[Change detection data]
== Segment start ==
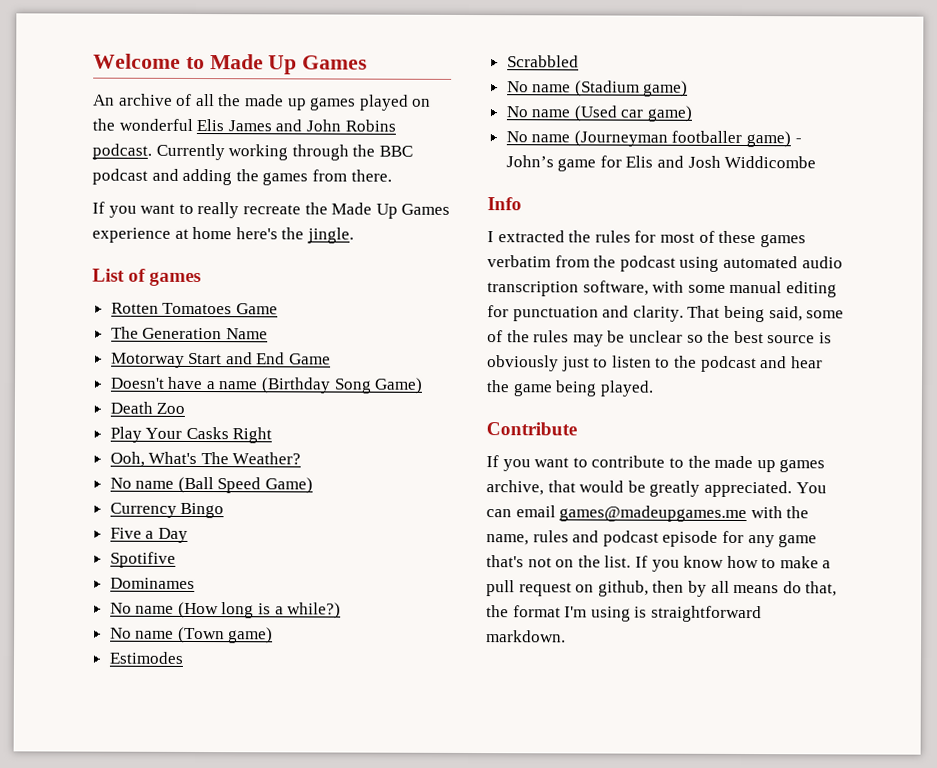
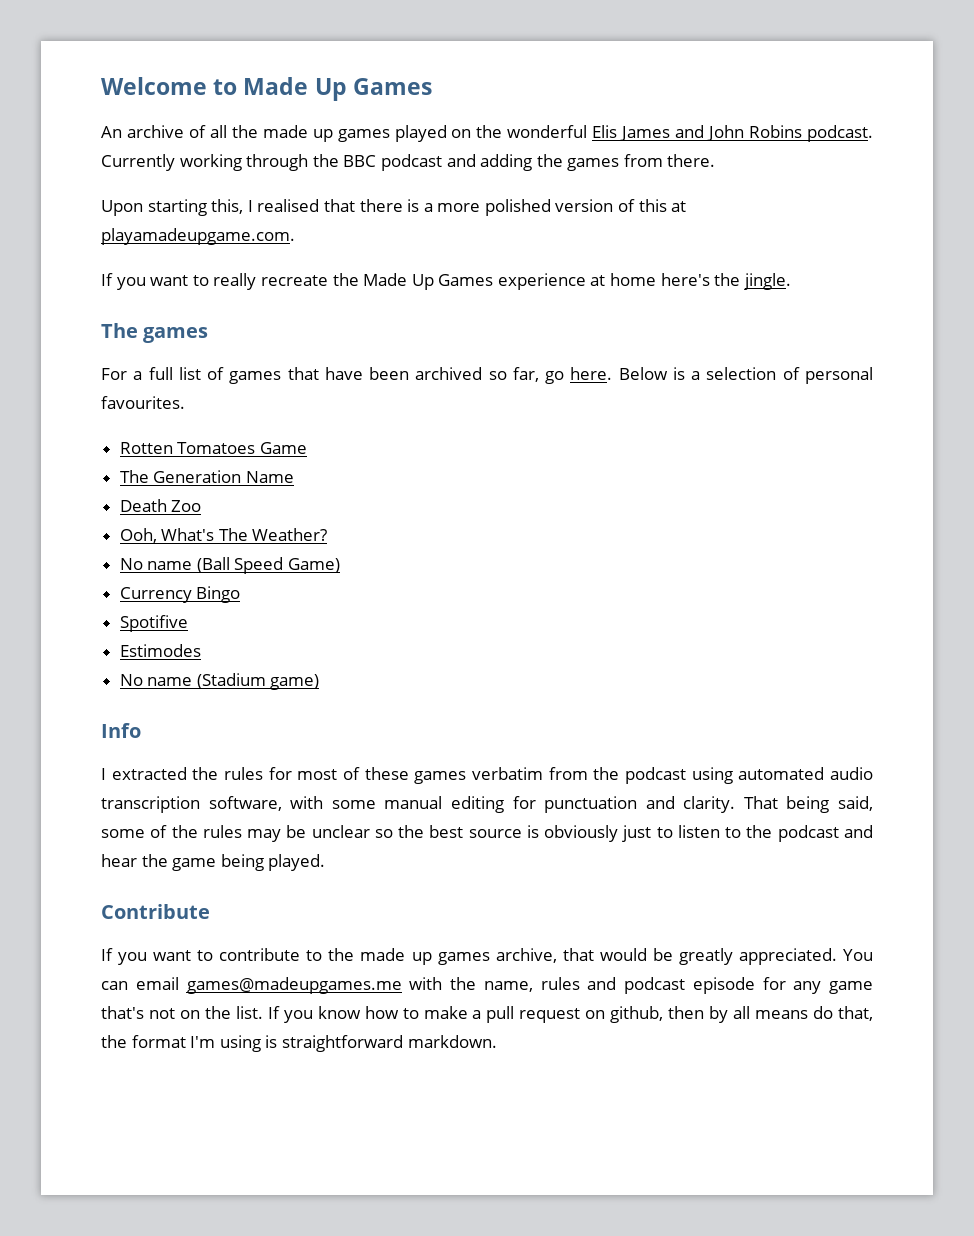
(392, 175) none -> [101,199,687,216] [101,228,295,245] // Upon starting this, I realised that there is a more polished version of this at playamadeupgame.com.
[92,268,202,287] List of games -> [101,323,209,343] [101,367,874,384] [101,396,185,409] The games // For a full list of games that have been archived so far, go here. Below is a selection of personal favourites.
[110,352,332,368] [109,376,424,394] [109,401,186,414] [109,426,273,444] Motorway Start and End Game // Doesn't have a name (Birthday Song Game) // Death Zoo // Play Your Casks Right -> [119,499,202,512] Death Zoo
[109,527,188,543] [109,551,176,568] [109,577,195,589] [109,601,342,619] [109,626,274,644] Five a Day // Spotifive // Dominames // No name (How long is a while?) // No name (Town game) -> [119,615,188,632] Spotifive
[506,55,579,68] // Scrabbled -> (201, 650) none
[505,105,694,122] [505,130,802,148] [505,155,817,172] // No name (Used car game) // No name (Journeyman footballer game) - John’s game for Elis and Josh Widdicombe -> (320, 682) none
== Segment end ==
== Segment start ==
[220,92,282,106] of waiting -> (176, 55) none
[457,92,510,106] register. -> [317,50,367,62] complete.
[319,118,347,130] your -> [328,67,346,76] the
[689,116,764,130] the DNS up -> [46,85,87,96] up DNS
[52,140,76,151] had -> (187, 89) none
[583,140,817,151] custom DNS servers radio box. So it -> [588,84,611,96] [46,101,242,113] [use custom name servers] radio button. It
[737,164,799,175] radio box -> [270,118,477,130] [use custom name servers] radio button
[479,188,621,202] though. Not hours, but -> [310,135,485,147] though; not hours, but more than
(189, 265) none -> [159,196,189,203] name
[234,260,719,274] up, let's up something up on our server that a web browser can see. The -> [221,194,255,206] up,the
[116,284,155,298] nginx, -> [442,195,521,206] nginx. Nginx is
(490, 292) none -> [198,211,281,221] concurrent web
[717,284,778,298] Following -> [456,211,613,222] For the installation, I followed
== Segment end ==
The required answer is the run of lines above, starting at the line with "[109,527,188,543] [109,551,176,568] [109,577,195,589]" and ending at the line with "[505,105,694,122] [505,130,802,148] [505,155,817,172]", reproduced exactly with both ends.

§ **Output for this exercise**
[109,527,188,543] [109,551,176,568] [109,577,195,589] [109,601,342,619] [109,626,274,644] Five a Day // Spotifive // Dominames // No name (How long is a while?) // No name (Town game) -> [119,615,188,632] Spotifive
[506,55,579,68] // Scrabbled -> (201, 650) none
[505,105,694,122] [505,130,802,148] [505,155,817,172] // No name (Used car game) // No name (Journeyman footballer game) - John’s game for Elis and Josh Widdicombe -> (320, 682) none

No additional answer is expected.